▶ [Listed entries]:
╭──

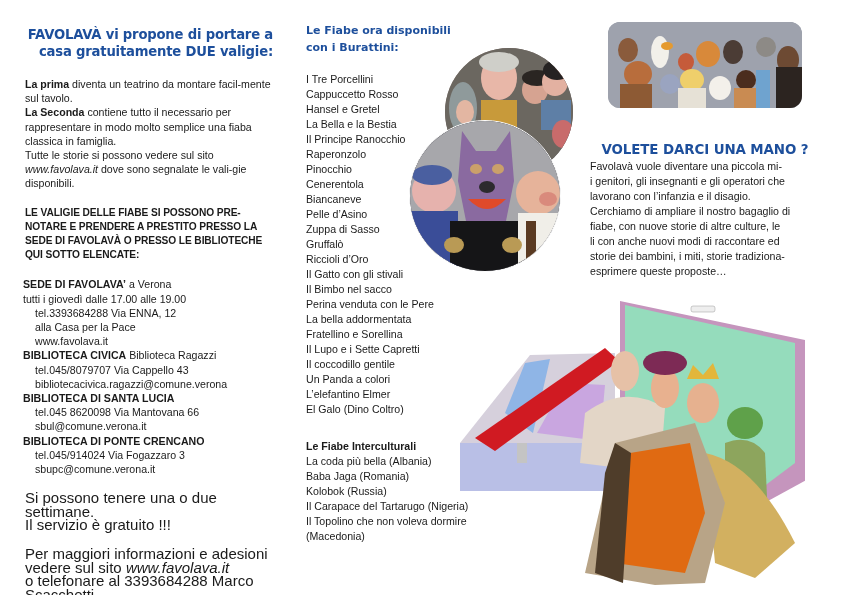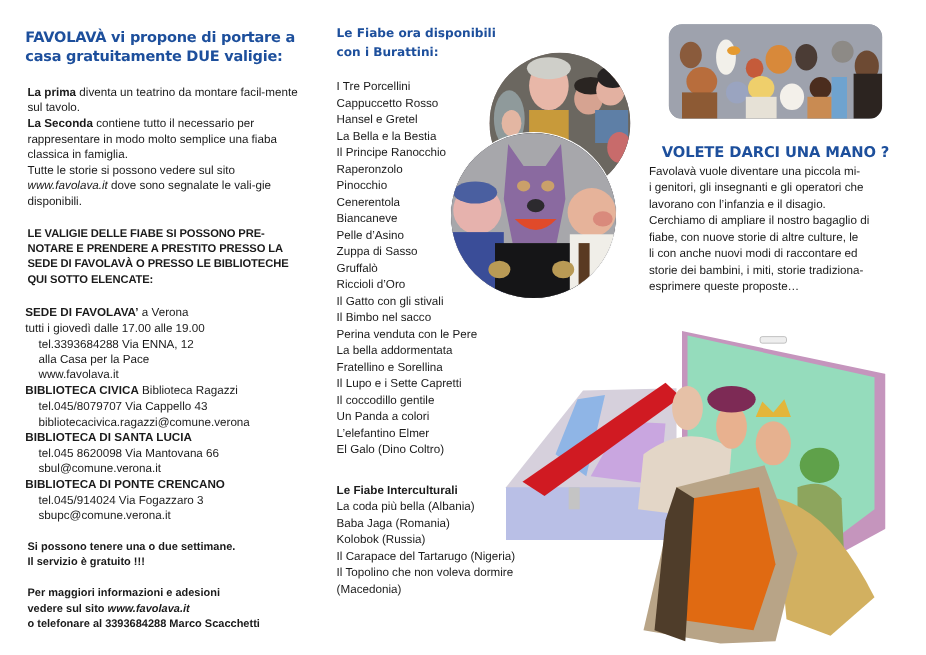--- a/index.html
+++ b/index.html
@@ -3,38 +3,38 @@
 <meta charset="utf-8">
 <style>
   * { box-sizing: border-box; margin: 0; padding: 0; }
   html, body { width: 842px; height: 595px; background: #ffffff; overflow: hidden; }
   body { position: relative; font-family: "Liberation Sans", "DejaVu Sans", sans-serif; color: #1a1a1a; }
   .col { position: absolute; }
   .h-blue { color: #1d4f9c; font-weight: bold; font-family: "DejaVu Sans", sans-serif; }
 
   
   #col1 { left: 23px; top: 26px; width: 250px; font-size: 10.6px; line-height: 14.2px; }
-  #col1 .title { font-size: 13.2px; line-height: 17px; margin-bottom: 17px; letter-spacing: -0.2px; }
+  #col1 .title { font-size: 13.2px; line-height: 17px; margin-bottom: 17px; letter-spacing: -0.2px; text-align: right; }
   #col1 p { margin: 2px; }
   #col1 .blk { margin-bottom: 15px; }
   #col1 .caps { font-weight: bold; font-size: 10.2px; line-height: 14.2px; letter-spacing: -0.1px; }
   #col1 .ind { padding-left: 12px; display: block; }
   #col1 b { font-weight: bold; }
   #col1 i { font-style: italic; }
-  #col1 .foot { font-weight: bold; font-size: 10px; line-height: 13.6px; }
+  #col1 .foot { font-weight: normal; font-size: 15px; line-height: 13.6px; }
 
   
   #col2 { left: 306px; top: 22px; width: 200px; font-size: 10.6px; line-height: 15px; }
   #col2 .title { font-size: 11px; line-height: 17px; margin-bottom: 16px; }
   #col2 ul { list-style: none; }
   #col2 .intercult { margin-top: 22px; }
   #col2 .intercult-title { font-weight: bold; }
 
   
-  #col3 { left: 590px; top: 132px; width: 230px; font-size: 10.6px; line-height: 15px; }
+  #col3 { left: 590px; top: 142px; width: 230px; font-size: 10.6px; line-height: 15px; }
   #col3 .title { font-size: 13.4px; line-height: 16px; text-align: center; margin-bottom: 1px; letter-spacing: -0.1px; }
 
   
   .photo { position: absolute; overflow: hidden; }
   #photo-group { left: 608px; top: 22px; width: 194px; height: 86px; border-radius: 12px; background: linear-gradient(180deg,#8f95a3 0%,#b5b7bd 60%,#9b9ca0 100%); }
   #circle-top { left: 445px; top: 48px; width: 128px; height: 128px; border-radius: 50%; background: radial-gradient(circle at 40% 40%,#d3a89a 0%,#8c7a74 45%,#4b4c59 100%); }
   #circle-wolf { left: 409px; top: 120px; width: 152px; height: 152px; border-radius: 50%; background: #3e3e46; border: 1px solid #fff; }
   #suitcase { left: 455px; top: 293px; width: 350px; height: 295px; }
 </style>
 </head>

╰──

▶ [The task]: Give back the data exactly, with no images.

▶ [Answer section]:
--- a/index.html
+++ b/index.html
@@ -3,38 +3,38 @@
 <meta charset="utf-8">
 <style>
   * { box-sizing: border-box; margin: 0; padding: 0; }
   html, body { width: 842px; height: 595px; background: #ffffff; overflow: hidden; }
   body { position: relative; font-family: "Liberation Sans", "DejaVu Sans", sans-serif; color: #1a1a1a; }
   .col { position: absolute; }
   .h-blue { color: #1d4f9c; font-weight: bold; font-family: "DejaVu Sans", sans-serif; }
 
   
   #col1 { left: 23px; top: 26px; width: 250px; font-size: 10.6px; line-height: 14.2px; }
-  #col1 .title { font-size: 13.2px; line-height: 17px; margin-bottom: 17px; letter-spacing: -0.2px; }
+  #col1 .title { font-size: 13.2px; line-height: 17px; margin-bottom: 17px; letter-spacing: -0.2px; text-align: right; }
   #col1 p { margin: 2px; }
   #col1 .blk { margin-bottom: 15px; }
   #col1 .caps { font-weight: bold; font-size: 10.2px; line-height: 14.2px; letter-spacing: -0.1px; }
   #col1 .ind { padding-left: 12px; display: block; }
   #col1 b { font-weight: bold; }
   #col1 i { font-style: italic; }
-  #col1 .foot { font-weight: bold; font-size: 10px; line-height: 13.6px; }
+  #col1 .foot { font-weight: normal; font-size: 15px; line-height: 13.6px; }
 
   
   #col2 { left: 306px; top: 22px; width: 200px; font-size: 10.6px; line-height: 15px; }
   #col2 .title { font-size: 11px; line-height: 17px; margin-bottom: 16px; }
   #col2 ul { list-style: none; }
   #col2 .intercult { margin-top: 22px; }
   #col2 .intercult-title { font-weight: bold; }
 
   
-  #col3 { left: 590px; top: 132px; width: 230px; font-size: 10.6px; line-height: 15px; }
+  #col3 { left: 590px; top: 142px; width: 230px; font-size: 10.6px; line-height: 15px; }
   #col3 .title { font-size: 13.4px; line-height: 16px; text-align: center; margin-bottom: 1px; letter-spacing: -0.1px; }
 
   
   .photo { position: absolute; overflow: hidden; }
   #photo-group { left: 608px; top: 22px; width: 194px; height: 86px; border-radius: 12px; background: linear-gradient(180deg,#8f95a3 0%,#b5b7bd 60%,#9b9ca0 100%); }
   #circle-top { left: 445px; top: 48px; width: 128px; height: 128px; border-radius: 50%; background: radial-gradient(circle at 40% 40%,#d3a89a 0%,#8c7a74 45%,#4b4c59 100%); }
   #circle-wolf { left: 409px; top: 120px; width: 152px; height: 152px; border-radius: 50%; background: #3e3e46; border: 1px solid #fff; }
   #suitcase { left: 455px; top: 293px; width: 350px; height: 295px; }
 </style>
 </head>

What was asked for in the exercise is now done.